Archive: 8th March 2010

Sunny spring day – oh no!

Who says that? Me. And Charlotte. The more gorgeous the weather, the harder things seem to be for her. I became a great lover of the winter solstice the moment I heard that Charlotte’s vision would probably be better in the twilight. We are trying sunglasses on her today but she really doesn’t enjoy wearing them. Who can blame her? She doesn’t want a piece of hard plastic pressing on her little face and head. And yet, she does seem calmer with them on. Our kitchen is a gloriously sunny room in the mornings with two huge south facing windows. We have no shades or blinds on them. I would have to get some but we are going to sell the house instead. Who wants a north-facing, basement kitchen? Me, me, me! I’m viewing a house today that has a double height living space which I am pretty sure is two stories of south-facing glass. Sounds divine. Not the right place for us.
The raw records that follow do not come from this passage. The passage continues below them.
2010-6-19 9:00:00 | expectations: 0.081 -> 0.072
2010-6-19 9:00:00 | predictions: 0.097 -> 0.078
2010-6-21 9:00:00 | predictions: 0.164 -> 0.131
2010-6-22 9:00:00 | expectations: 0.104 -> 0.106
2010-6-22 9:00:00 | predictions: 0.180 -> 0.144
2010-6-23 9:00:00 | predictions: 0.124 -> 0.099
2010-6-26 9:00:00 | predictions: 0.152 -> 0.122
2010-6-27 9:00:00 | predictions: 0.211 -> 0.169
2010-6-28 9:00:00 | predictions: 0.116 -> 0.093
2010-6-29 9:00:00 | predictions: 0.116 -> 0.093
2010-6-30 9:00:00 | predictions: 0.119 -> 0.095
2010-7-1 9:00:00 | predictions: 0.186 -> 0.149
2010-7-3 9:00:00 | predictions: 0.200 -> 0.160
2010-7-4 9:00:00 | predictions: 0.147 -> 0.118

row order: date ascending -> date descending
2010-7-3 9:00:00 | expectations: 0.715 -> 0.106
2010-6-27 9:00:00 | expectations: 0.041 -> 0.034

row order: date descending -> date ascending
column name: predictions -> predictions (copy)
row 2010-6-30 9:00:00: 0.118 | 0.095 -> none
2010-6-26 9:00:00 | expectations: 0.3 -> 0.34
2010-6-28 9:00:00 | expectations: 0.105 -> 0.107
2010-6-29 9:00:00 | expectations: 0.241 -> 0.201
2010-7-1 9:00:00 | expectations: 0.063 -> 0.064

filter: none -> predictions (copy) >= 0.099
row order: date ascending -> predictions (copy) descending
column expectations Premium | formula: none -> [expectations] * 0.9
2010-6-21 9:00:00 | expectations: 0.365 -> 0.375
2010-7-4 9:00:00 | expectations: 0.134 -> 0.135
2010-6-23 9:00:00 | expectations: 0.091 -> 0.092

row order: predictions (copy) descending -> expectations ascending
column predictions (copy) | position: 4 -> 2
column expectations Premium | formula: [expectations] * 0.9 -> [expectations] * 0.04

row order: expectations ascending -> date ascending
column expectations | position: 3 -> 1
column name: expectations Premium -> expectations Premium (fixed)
I fear that more and more of our decisions are going to be made on the basis of what is right for Charlotte. Where does the balance come? I firmly believe that one child, nor any child, should rule the family roost. My opinion is that children need to fit in with family life, particularly second and subsequent children. Parents make the decisions and children go along. Obviously, I don’t mean this as authoritarian as I sound but “benevolent dictatorship” is probably pretty close to my model of parenting. But I digress. It seems to me that more and more family decisions are being overtaken by what Charlotte needs: schooling, housing, childcare, holidays, even the country where we live. (Of our three possible choices of cities: London, Sydney and Vancouver, only London offers both gloomy weather and good public transport).
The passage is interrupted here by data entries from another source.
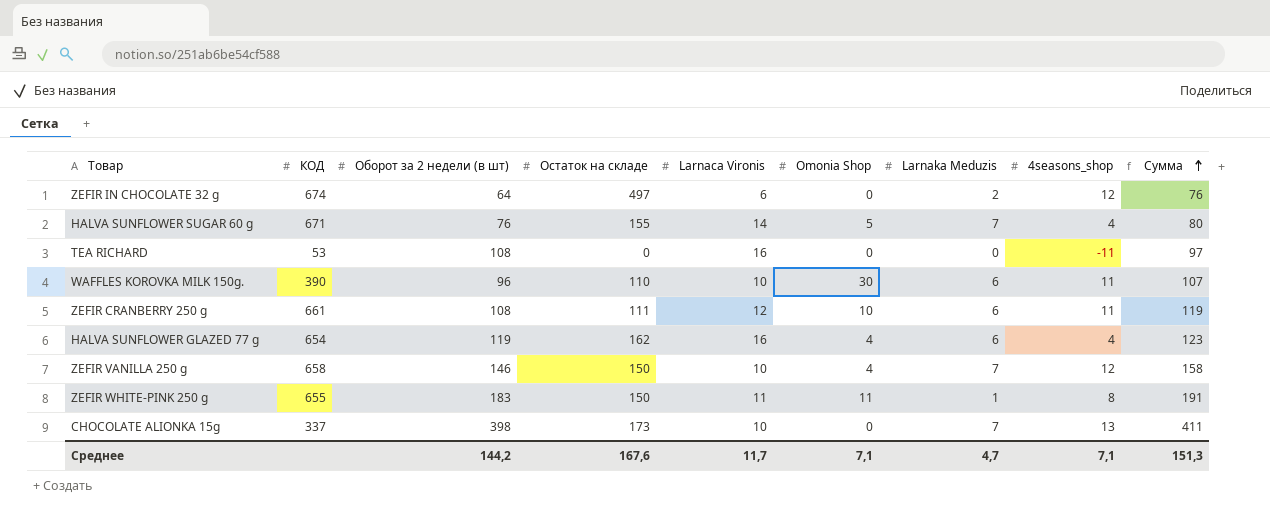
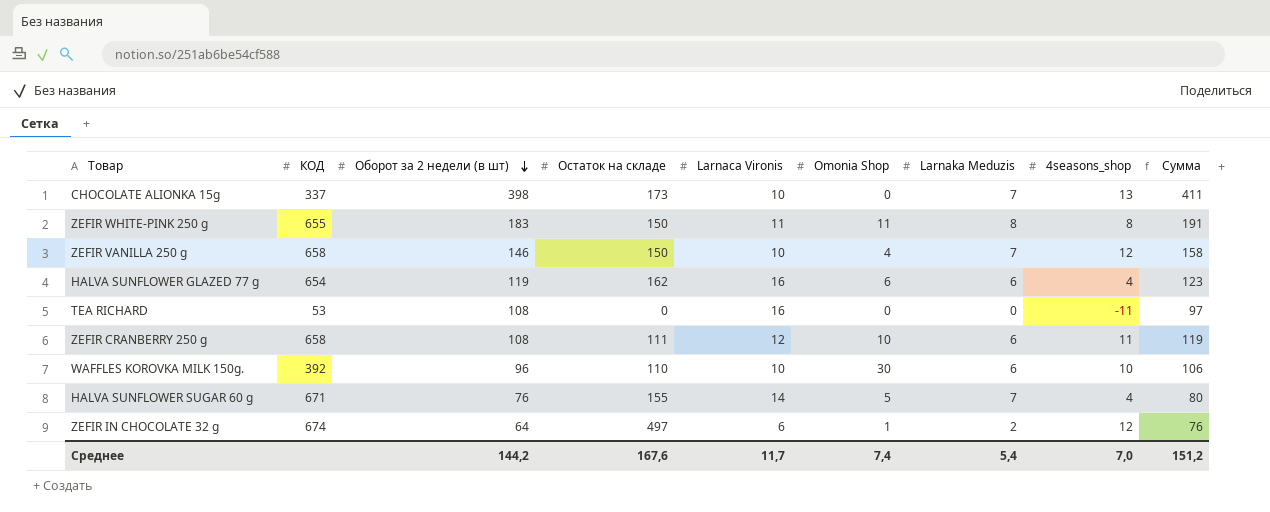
row order: Сумма ascending -> Оборот за 2 недели (в шт) descending
ZEFIR WHITE-PINK 250 g | Larnaka Meduzis: 1 -> 8
HALVA SUNFLOWER GLAZED 77 g | Omonia Shop: 4 -> 6
ZEFIR CRANBERRY 250 g | КОД: 661 -> 658
WAFFLES KOROVKA MILK 150g. | КОД: 390 -> 392
WAFFLES KOROVKA MILK 150g. | 4seasons_shop: 11 -> 10
WAFFLES KOROVKA MILK 150g. | Сумма: 107 -> 106
ZEFIR IN CHOCOLATE 32 g | Omonia Shop: 0 -> 1
Среднее | Omonia Shop: 7,1 -> 7,4
Среднее | Larnaka Meduzis: 4,7 -> 5,4
Среднее | 4seasons_shop: 7,1 -> 7,0
Среднее | Сумма: 151,3 -> 151,2

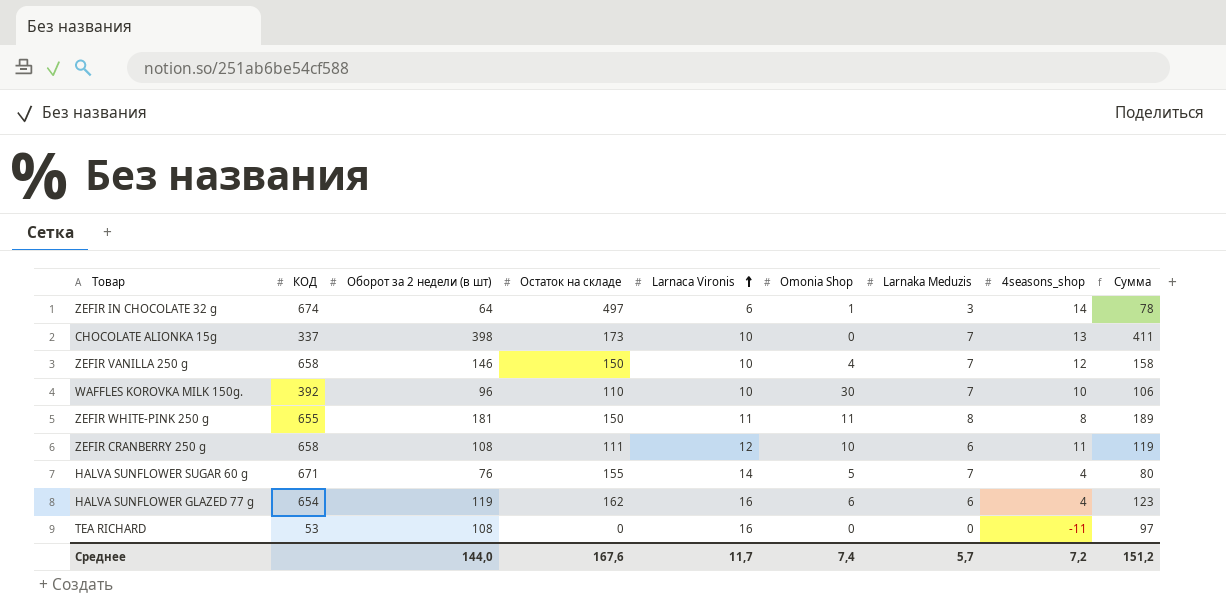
row order: Оборот за 2 недели (в шт) descending -> Larnaca Vironis ascending
ZEFIR IN CHOCOLATE 32 g | Larnaka Meduzis: 2 -> 3
ZEFIR IN CHOCOLATE 32 g | 4seasons_shop: 12 -> 14
ZEFIR IN CHOCOLATE 32 g | Сумма: 76 -> 78
WAFFLES KOROVKA MILK 150g. | Larnaka Meduzis: 6 -> 7
ZEFIR WHITE-PINK 250 g | Оборот за 2 недели (в шт): 183 -> 181
ZEFIR WHITE-PINK 250 g | Сумма: 191 -> 189
Среднее | Оборот за 2 недели (в шт): 144,2 -> 144,0
Среднее | Larnaka Meduzis: 5,4 -> 5,7
Среднее | 4seasons_shop: 7,0 -> 7,2

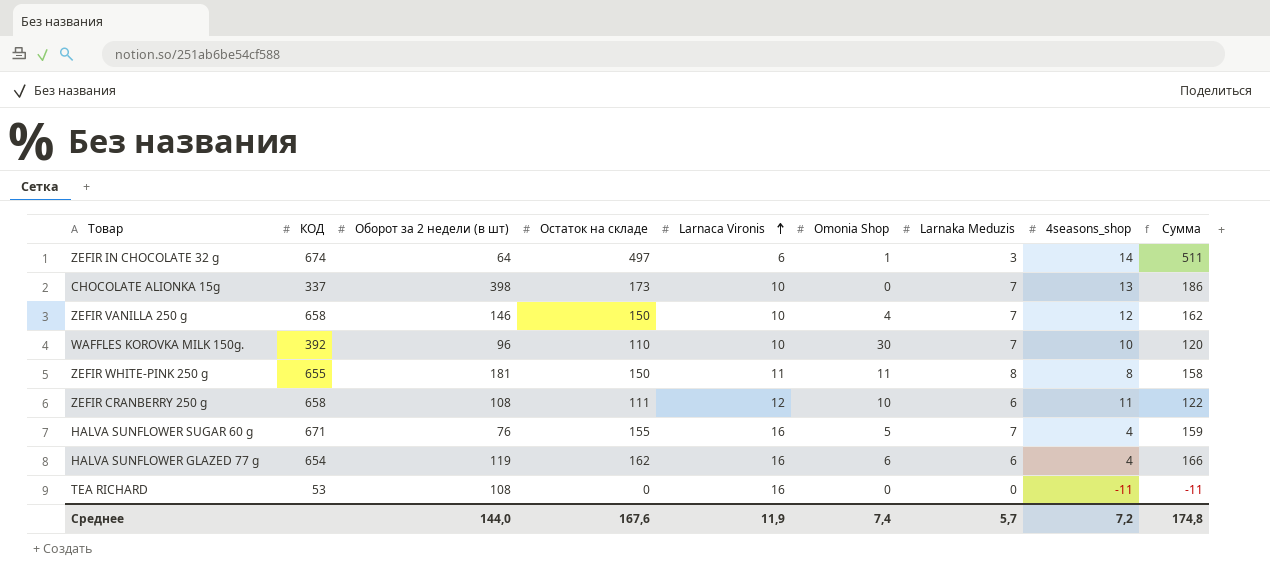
column Сумма | formula: [Оборот за 2 недели (в шт)] + [4seasons_shop] -> [Остаток на складе] + [4seasons_shop]
HALVA SUNFLOWER SUGAR 60 g | Larnaca Vironis: 14 -> 16
Среднее | Larnaca Vironis: 11,7 -> 11,9
Среднее | Сумма: 151,2 -> 174,8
The reason why I am reluctant to make changes to our family life for Charlotte is because I have read and heard so much about not treating special needs, especially blind, children, any different from their peers and siblings. I want to give her the tools to get on with life and then expect her to get on with it. I’m struggling to reconcile the tools and the getting-on-with right now.

I expect I am struggling with many things right now. We’ll get to that.

Intro

It's time for me to start keeping a blog. I used to keep a journal when I was a teenager and this is the electronic progression right? Just a bit more public. I don't expect any readers at the moment, particularly as I am not planning on passing around the address. I've written a bunch of pseudo-blog posts over the last month so I am planning on publishing them as we go along. I guess it will make it all a bit jumbled but, hey, it's my blog - I can do what I want!
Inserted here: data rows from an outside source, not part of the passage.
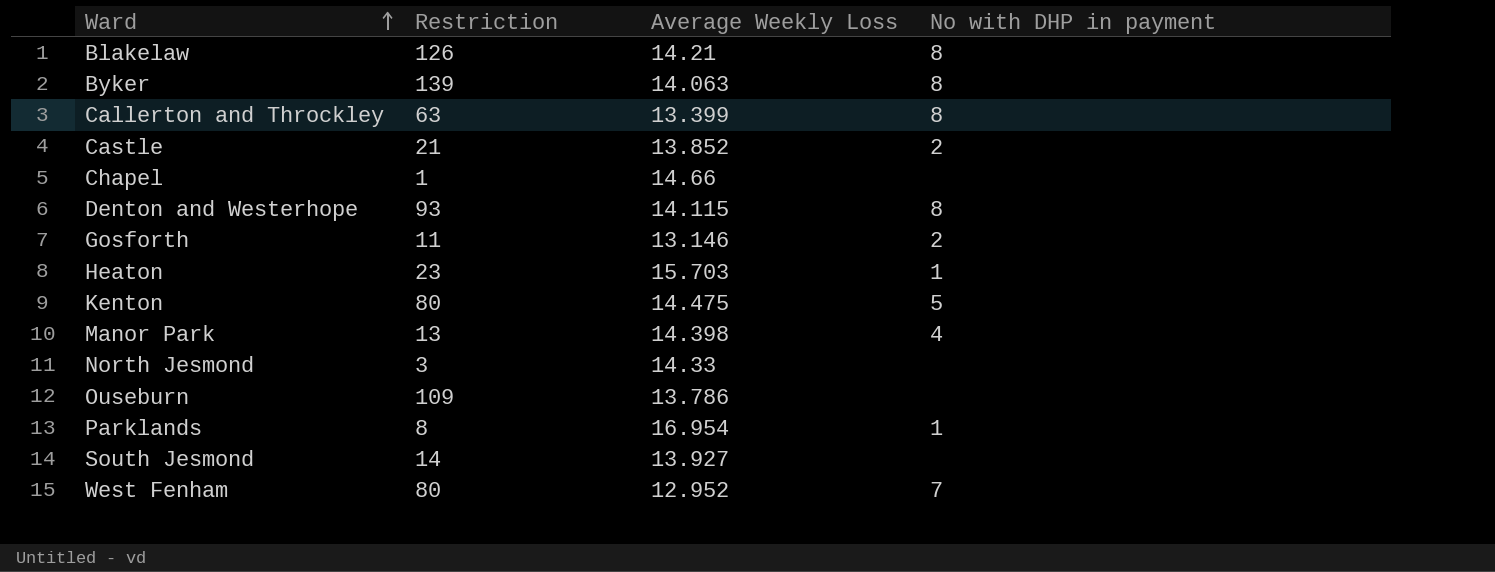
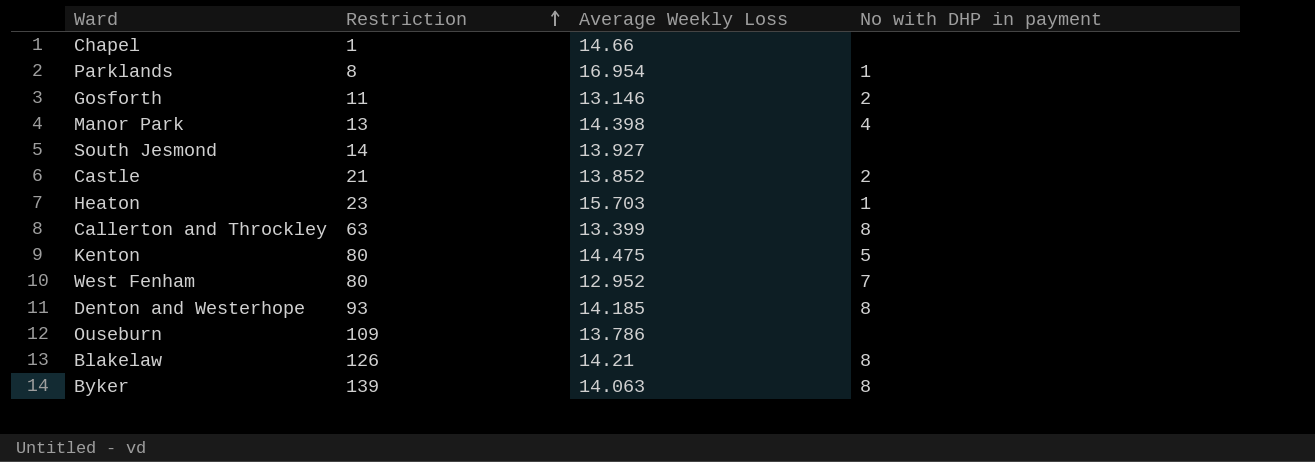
row order: Ward ascending -> Restriction ascending
row North Jesmond: 3 | 14.33 | none -> none
Denton and Westerhope | Average Weekly Loss: 14.115 -> 14.185

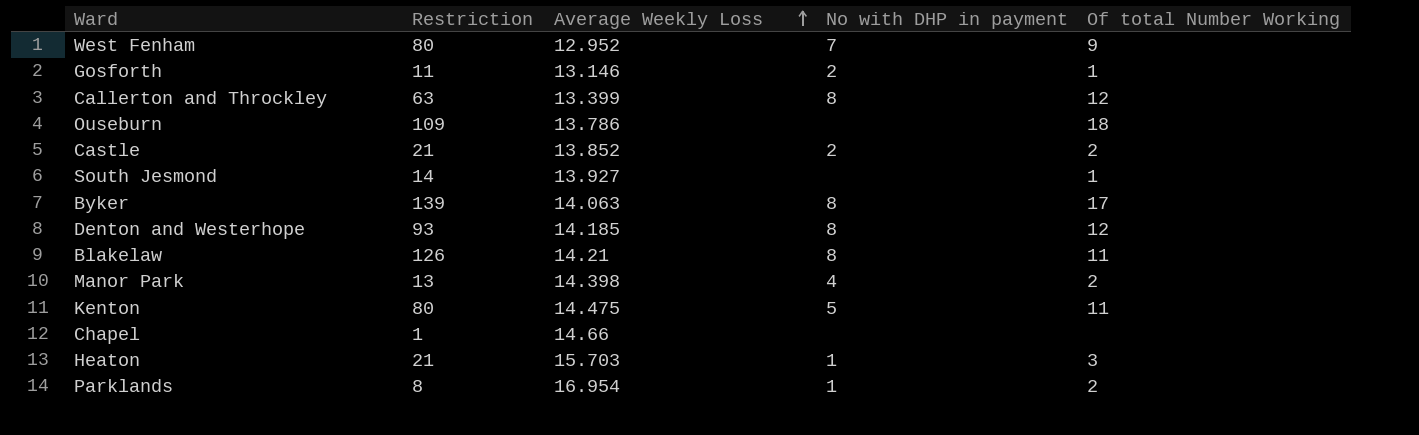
row order: Restriction ascending -> Average Weekly Loss ascending
column Of total Number Working | position: none -> 5
Heaton | Restriction: 23 -> 21

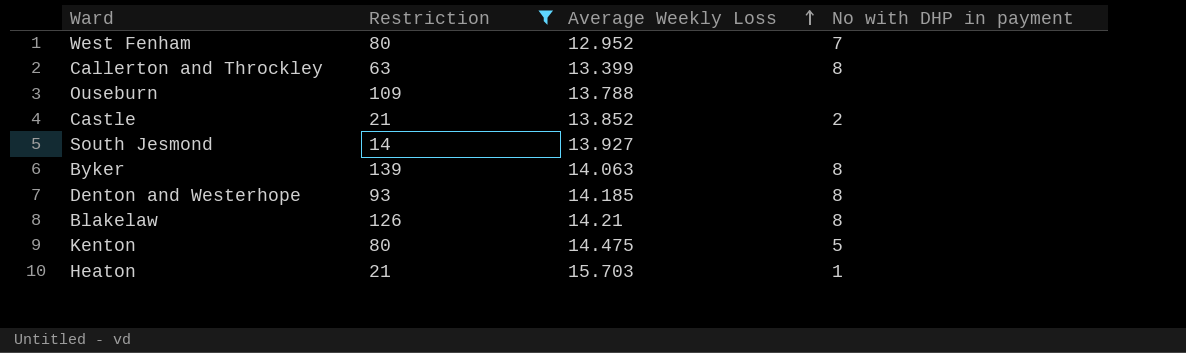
filter: none -> Restriction >= 14
column Of total Number Working | position: 5 -> none
Ouseburn | Average Weekly Loss: 13.786 -> 13.788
I'm in a sharing mood today and I feel the need to write about Charlotte and her nystagmus. Some days, I feel very quiet, others, I feel the need to share. If you know me in real life, you will know that I do like to talk about this stuff a lot so hopefully a blog will get some of it off my chest and relieve the burden on my friends and loved ones.

Charlotte, our second child, has Congenital Nystagmus, an involuntary movement of the eyes. This causes low vision. There are a bunch of websites explaining this a lot better than I can so go and Google it. (I might feel helpful and post some links later). In many cases, Nystagmus is Idiopathic (no known cause) but it is also caused by a range of underlying conditions. Charlotte's has been narrowed down to no cone function.

This is apparently pretty rare. Cone Dystrophy is the closest information I have been able to find. We are still undiagnosed as to her exact cone dysfunction and are awaiting a referral for gentic testing to, hopefully, narrow down the subtype and prognosis for her exact condition. We have been referred to "Professor Cone", as I like to think of him, the world expert on cones, and hopefully he will take us into his care. (Please, please: NHS, don't lose your funding, despite the financial woes of the British economy!)

I'll continue to post as my state of mind fluctuates and as we move through the world of specialists and services.